Je suis rentrée au Luxembourg et j’ai démissionné pour repartir. C’était deux jours avant le confinement belge, en mars 2020. Nous, nous sommes retrouvés bloqués deux mois plus tard au Mexique. Nous n’avons pas pu aller à la rencontre des inventeurs pour documenter leurs projets low-tech, la raison d’être du Nomade des mers. Comme le catamaran avait déjà 5 ans, on a profité de la pandémie pour le réaménager et tester des solutions low-tech, par exemple faire cuire nos légumes dans des fours solaires ou transformer le composte des toilettes sèches en gaz via un biodigesteur.

Pourtant, ça ne se fait pas. Pourquoi selon vous?
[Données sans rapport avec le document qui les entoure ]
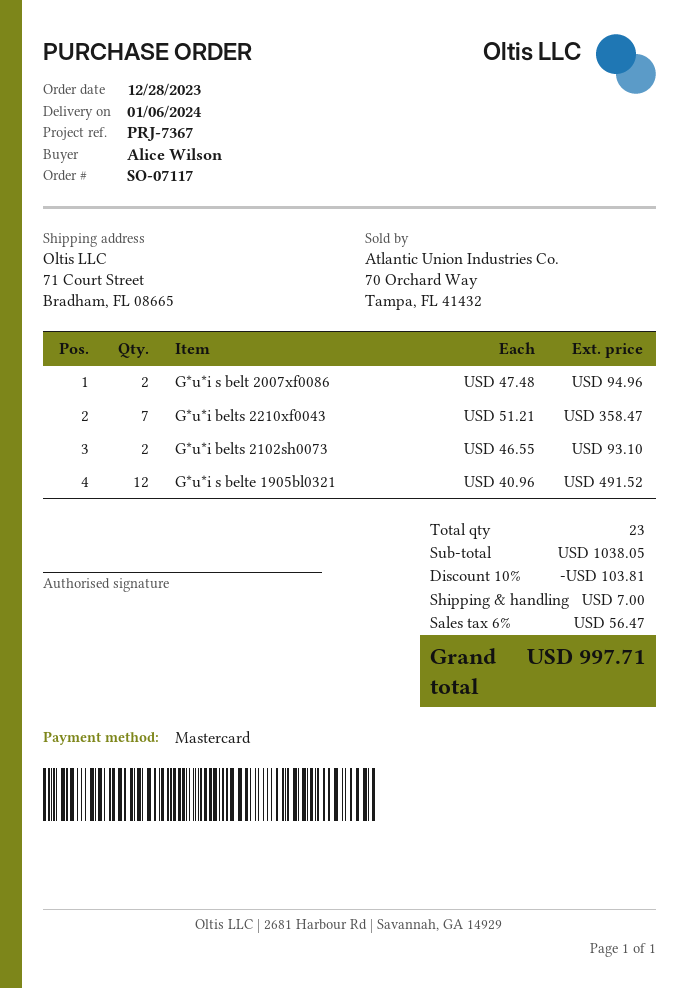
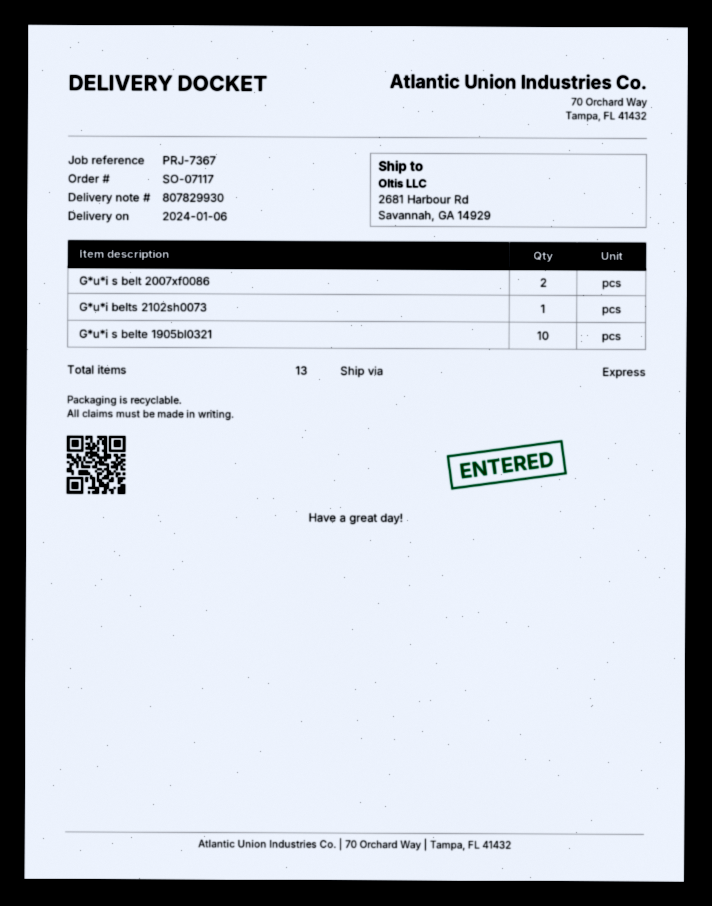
ship to: 71 Court Street, Bradham, FL 08665 -> 2681 Harbour Rd, Savannah, GA 14929
G*u*i belts 2210xf0043: 7 -> none
G*u*i belts 2102sh0073: 2 -> 1
G*u*i s belte 1905bl0321: 12 -> 10
total quantity: 23 -> 13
On est arrivé à un stade de confort extrême, c’est compliqué de faire l’effort de comprendre, de changer. Ça va encore prendre du temps pour que les gens réalisent que leur smartphone est fait de matériaux rares, souvent extraits par des enfants. Sur le Nomade des mers, on veut tester de nouvelles solutions pour que, quand on ne pourra plus continuer et qu’on sera contraint de changer, on ait tout un répertoire de solutions testées et approuvées. Ceci dit, ça se fait déjà! En Norvège, la start-up Quantafuel transforme les déchets plastiques en carburant. À Bordeaux, La Fumainerie, en partenariat avec la ville, expérimente les toilettes sèches en milieu urbain en vue de revaloriser ces déchets dans l’agriculture locale. À l’échelle communautaire, on y est déjà, les choses se font.

Vous êtes donc plutôt optimiste?

On lance un signal: rien n’est perdu, mais c’est maintenant qu’il faut le faire! Si le Nomade des mers existe, c’est que ça bouge déjà: on documente les solutions parce qu’on voit des communautés faire. Pour notre biodigesteur, on a découvert ça au Nicaragua. Un abattoir polluait les eaux environnantes avec ses déchets. En partenariat avec MIT et Blue Energy, ils ont créé un biodigesteur pour les déchets organiques. Ainsi, ils peuvent créer suffisamment d’énergie pour fonctionner. D’une pierre deux coups: plus de déchets et on génère sa propre énergie. Pour nous, avec 1kg de compost de toilettes sèches, nous avons obtenu 5 minutes de gaz, de quoi déjà chauffer l’eau!

Quelle est la suite pour vous, après le Nomade des mers?

Là, on retape le bateau pour faire la transatlantique en mai afin de retourner au port d’attache à Concarneau, de là où le Nomade est parti, il y 7 ans. Il y aura un village et un festival low tech pendant 10 jours. Ensuite, je pars dans le désert 4 mois pour vivre en autonomie, générer ma propre nourriture, ma propre énergie en combinant 30 low-tech découvertes et documentées ces dernières années. On veut montrer qu’être en bonne santé en mangeant ce qu’on produit, c’est possible. Si on peut le faire dans un milieu aride, on peut le faire partout sur terre. Aujourd’hui, 40% de nos terres sont, hélas, déjà arides et ça ne va pas s’arranger. Un tiers des personnes vivent dans ces conditions-là. Pour elles, on part expérimenter.

Actualité

© Low-tech Lab.

Retour du Nomade des mers le 25 juin 2022 et Festival Low-Tech, quai d’Aiguillon, à Concarneau (Finistère), du samedi 25 juin au dimanche 3 juillet 2022.